··· Records provided ···

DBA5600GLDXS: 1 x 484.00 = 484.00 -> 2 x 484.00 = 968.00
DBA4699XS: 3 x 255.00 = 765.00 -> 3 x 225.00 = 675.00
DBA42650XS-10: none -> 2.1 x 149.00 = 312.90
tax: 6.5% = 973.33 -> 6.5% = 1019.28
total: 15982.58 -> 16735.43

···
··· Records provided ···

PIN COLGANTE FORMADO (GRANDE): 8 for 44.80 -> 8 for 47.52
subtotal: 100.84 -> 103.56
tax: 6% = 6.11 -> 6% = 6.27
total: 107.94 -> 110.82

···

**What you need to do**
Write down exactly the span of lines above from the one containing "DBA5600GLDXS: 1 x" to the one containing "total: 15982.58 -> 16735.43", both ends included.

**Problem solution**
DBA5600GLDXS: 1 x 484.00 = 484.00 -> 2 x 484.00 = 968.00
DBA4699XS: 3 x 255.00 = 765.00 -> 3 x 225.00 = 675.00
DBA42650XS-10: none -> 2.1 x 149.00 = 312.90
tax: 6.5% = 973.33 -> 6.5% = 1019.28
total: 15982.58 -> 16735.43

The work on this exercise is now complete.